[Directions]:
Please state how many lines of the data contain "PARCOUR". The number by itself is enough.

[Data for the task]:
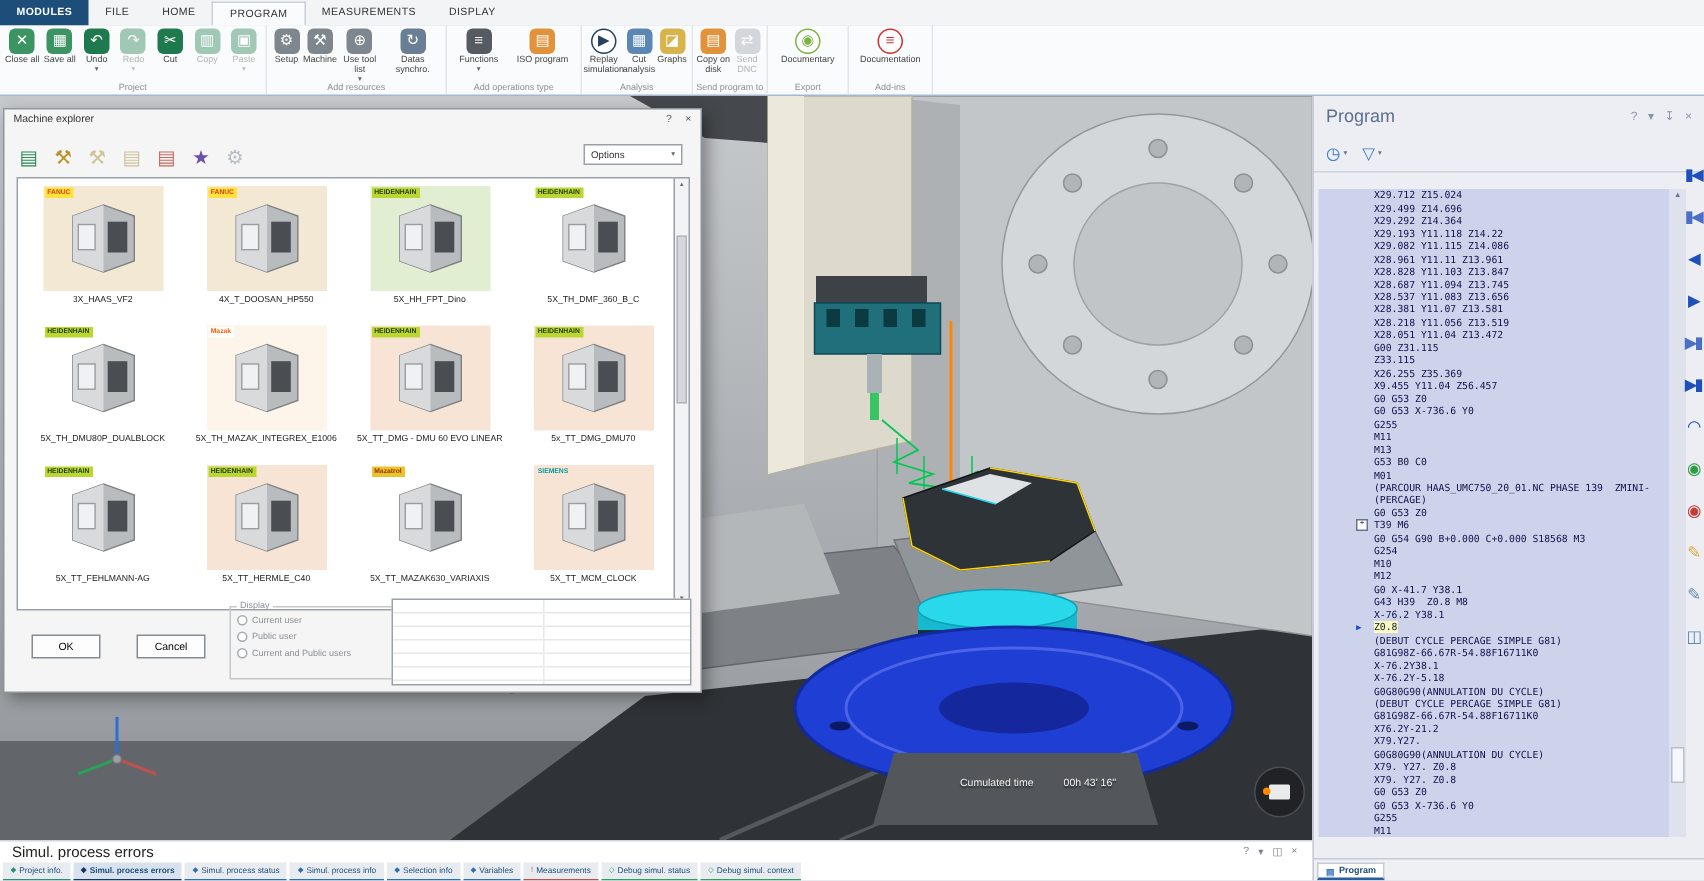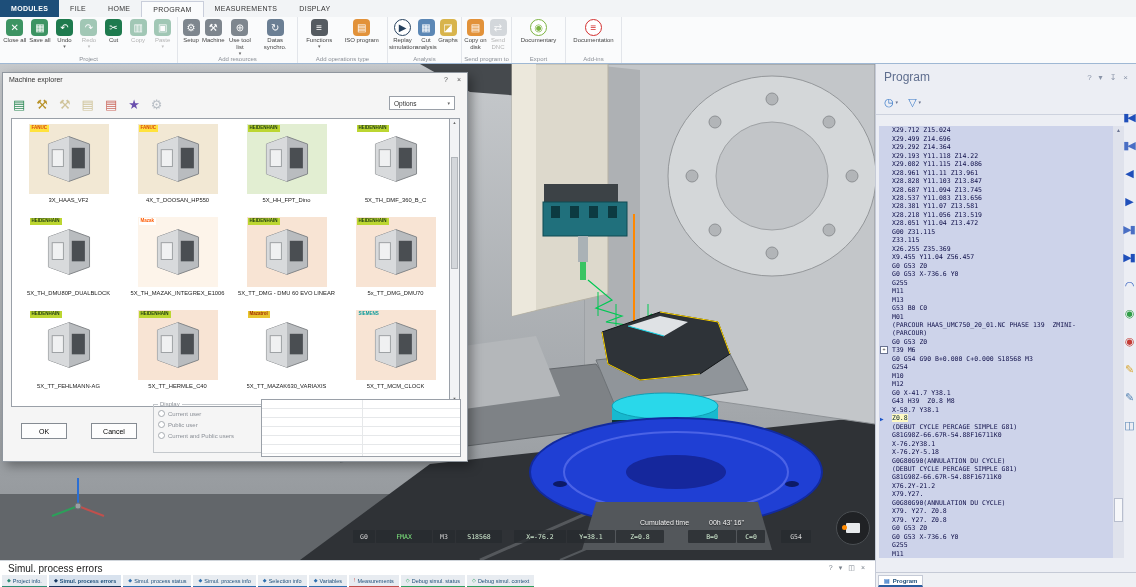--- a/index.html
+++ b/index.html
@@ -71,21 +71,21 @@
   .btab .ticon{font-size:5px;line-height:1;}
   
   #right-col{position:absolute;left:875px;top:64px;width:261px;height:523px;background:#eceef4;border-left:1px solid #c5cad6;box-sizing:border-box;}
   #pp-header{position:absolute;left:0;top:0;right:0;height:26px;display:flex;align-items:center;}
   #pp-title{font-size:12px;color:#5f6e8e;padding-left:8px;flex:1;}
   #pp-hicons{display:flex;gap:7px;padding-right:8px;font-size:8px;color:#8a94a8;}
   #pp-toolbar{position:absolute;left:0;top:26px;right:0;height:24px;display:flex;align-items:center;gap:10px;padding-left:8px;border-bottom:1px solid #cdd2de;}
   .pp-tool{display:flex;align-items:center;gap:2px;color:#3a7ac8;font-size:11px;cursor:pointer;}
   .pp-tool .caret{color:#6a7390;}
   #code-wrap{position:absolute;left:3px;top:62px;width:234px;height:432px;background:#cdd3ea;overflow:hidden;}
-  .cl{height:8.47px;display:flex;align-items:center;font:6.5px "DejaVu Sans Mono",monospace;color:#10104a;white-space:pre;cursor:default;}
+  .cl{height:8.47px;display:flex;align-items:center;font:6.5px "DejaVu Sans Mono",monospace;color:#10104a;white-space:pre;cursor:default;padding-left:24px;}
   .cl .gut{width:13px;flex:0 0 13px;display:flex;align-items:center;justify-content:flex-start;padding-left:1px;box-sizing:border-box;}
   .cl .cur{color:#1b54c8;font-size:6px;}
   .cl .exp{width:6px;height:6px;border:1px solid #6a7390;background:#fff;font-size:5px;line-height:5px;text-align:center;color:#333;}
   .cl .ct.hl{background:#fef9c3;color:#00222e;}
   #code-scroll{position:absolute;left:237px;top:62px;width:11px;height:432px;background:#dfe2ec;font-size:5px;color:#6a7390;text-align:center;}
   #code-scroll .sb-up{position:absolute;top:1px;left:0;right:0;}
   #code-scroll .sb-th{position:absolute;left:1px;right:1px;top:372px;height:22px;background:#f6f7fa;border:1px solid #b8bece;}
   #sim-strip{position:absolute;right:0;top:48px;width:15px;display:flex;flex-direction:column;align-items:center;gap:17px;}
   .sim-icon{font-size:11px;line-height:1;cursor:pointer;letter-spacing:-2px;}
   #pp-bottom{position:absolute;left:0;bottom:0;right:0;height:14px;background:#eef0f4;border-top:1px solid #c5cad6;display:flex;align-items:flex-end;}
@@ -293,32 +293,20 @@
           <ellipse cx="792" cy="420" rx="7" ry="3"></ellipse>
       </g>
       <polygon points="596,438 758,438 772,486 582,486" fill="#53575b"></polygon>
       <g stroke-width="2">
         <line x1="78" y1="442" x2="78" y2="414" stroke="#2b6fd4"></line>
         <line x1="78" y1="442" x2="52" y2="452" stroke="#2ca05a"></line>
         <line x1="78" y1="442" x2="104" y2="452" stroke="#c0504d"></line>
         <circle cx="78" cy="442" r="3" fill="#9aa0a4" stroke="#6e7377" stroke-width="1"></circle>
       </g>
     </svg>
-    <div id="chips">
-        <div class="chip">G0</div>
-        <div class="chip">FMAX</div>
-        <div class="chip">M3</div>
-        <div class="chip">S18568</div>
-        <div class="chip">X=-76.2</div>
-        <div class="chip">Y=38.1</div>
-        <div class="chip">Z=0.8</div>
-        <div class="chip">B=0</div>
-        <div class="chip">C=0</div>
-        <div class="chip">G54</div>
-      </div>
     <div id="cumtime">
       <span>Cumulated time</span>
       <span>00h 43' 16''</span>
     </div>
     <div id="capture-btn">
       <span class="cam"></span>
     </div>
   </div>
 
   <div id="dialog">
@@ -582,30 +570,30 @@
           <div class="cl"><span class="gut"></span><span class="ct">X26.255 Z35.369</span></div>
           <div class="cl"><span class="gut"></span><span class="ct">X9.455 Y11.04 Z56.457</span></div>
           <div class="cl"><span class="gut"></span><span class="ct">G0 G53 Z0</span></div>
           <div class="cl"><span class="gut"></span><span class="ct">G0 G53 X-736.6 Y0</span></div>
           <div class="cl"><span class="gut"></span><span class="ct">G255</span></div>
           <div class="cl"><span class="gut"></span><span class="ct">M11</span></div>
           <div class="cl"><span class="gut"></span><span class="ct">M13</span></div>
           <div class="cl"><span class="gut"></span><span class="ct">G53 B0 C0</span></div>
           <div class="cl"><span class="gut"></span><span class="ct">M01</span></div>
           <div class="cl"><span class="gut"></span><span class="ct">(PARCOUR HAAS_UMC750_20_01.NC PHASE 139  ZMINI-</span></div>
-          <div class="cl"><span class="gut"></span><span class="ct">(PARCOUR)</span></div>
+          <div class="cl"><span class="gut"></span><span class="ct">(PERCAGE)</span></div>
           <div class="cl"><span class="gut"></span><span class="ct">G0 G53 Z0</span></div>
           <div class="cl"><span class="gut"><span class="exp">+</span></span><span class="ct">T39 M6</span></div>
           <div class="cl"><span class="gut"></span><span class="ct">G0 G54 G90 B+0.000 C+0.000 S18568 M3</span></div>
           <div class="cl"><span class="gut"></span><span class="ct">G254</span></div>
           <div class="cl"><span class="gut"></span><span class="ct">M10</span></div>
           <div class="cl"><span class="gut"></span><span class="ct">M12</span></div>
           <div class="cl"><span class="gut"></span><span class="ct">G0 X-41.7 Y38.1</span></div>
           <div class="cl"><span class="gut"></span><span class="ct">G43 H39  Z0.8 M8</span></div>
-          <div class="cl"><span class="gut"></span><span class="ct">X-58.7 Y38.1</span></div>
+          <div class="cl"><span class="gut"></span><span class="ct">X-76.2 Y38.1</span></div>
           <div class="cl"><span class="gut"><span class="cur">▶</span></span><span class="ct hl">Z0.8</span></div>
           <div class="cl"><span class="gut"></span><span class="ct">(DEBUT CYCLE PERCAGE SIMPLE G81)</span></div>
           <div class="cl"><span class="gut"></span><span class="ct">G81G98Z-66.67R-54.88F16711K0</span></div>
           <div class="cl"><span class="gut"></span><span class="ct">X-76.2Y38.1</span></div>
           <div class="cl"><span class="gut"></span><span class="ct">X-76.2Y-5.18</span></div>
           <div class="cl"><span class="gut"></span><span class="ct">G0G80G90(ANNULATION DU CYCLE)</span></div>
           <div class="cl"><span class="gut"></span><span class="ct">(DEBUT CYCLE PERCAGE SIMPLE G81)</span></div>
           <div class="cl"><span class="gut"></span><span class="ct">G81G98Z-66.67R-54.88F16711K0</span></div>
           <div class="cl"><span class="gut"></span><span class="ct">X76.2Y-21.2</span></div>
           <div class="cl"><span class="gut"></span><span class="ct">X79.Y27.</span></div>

...

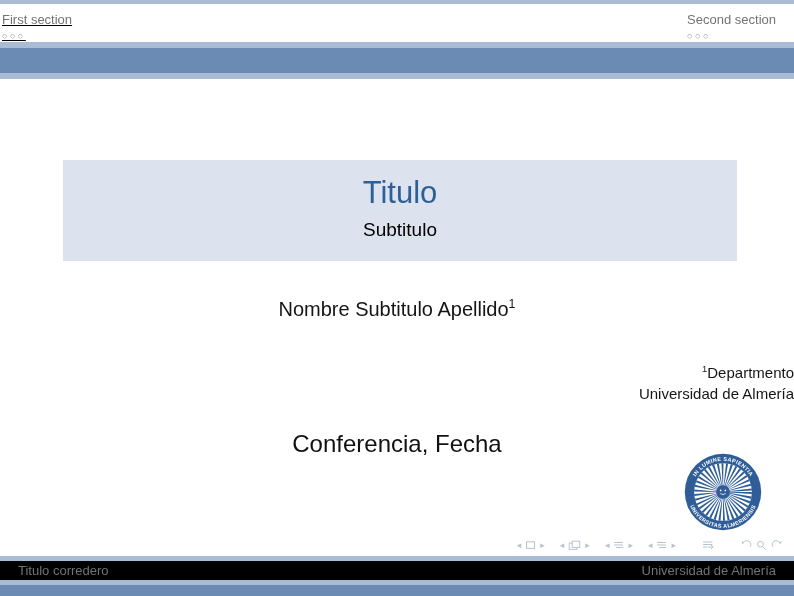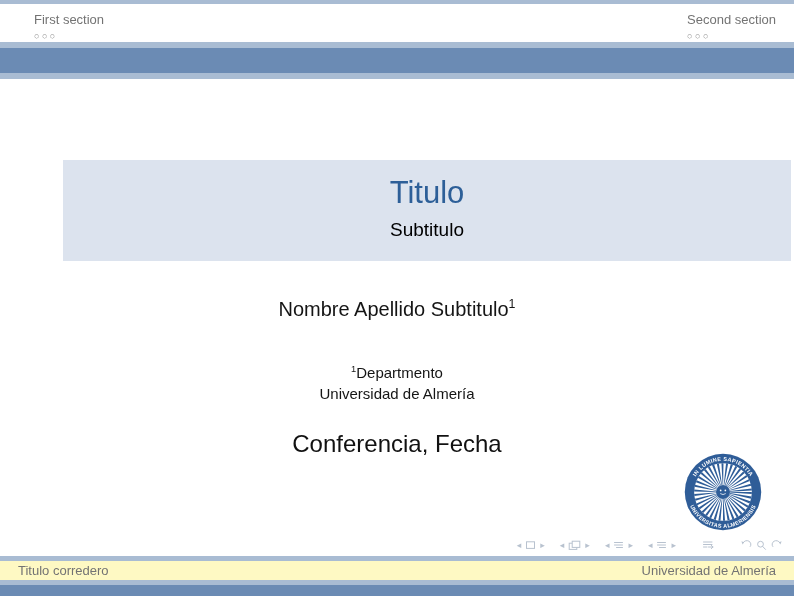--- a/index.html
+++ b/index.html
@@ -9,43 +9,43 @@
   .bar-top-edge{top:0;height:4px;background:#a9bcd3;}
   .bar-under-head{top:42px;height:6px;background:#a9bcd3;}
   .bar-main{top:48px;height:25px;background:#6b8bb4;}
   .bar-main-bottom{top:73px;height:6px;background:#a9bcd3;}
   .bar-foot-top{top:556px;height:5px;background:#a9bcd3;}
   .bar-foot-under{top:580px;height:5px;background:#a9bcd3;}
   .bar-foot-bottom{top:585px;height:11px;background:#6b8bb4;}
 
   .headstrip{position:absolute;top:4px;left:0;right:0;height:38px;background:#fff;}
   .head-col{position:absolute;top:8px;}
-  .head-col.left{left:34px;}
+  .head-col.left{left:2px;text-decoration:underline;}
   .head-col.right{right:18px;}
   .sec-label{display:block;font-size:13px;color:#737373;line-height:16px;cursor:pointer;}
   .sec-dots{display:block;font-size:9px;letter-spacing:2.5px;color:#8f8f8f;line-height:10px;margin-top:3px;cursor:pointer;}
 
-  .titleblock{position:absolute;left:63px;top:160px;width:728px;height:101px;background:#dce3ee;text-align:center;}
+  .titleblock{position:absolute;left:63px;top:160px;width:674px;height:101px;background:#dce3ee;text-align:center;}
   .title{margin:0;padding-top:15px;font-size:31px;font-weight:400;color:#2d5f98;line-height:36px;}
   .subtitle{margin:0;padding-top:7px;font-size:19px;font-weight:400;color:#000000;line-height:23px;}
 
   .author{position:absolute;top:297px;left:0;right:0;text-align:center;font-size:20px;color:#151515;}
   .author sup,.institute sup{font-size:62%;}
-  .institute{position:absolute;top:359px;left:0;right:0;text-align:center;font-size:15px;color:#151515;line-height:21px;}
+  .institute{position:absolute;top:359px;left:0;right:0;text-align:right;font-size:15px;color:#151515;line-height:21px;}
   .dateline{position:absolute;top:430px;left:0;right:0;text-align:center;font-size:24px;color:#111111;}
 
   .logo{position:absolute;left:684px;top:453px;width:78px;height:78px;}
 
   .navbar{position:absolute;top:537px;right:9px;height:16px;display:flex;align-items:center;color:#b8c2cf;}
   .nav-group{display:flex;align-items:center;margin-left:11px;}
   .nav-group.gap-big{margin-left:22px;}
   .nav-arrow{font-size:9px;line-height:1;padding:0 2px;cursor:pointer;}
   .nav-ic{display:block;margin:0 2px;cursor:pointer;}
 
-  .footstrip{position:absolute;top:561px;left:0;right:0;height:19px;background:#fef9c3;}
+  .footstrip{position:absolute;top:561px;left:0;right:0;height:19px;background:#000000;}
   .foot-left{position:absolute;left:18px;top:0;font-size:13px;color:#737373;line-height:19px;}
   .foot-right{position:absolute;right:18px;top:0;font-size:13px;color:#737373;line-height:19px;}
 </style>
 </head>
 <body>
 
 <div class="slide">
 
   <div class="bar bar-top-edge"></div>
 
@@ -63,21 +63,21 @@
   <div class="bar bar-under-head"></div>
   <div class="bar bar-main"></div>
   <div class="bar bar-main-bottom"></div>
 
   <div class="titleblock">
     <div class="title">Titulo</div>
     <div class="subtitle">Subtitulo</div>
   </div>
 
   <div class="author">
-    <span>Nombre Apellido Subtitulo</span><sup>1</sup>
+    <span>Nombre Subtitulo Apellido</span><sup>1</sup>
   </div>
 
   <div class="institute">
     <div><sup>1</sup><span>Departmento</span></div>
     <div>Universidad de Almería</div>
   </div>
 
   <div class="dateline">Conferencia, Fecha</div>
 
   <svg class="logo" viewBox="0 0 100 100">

[Worked solution]:
2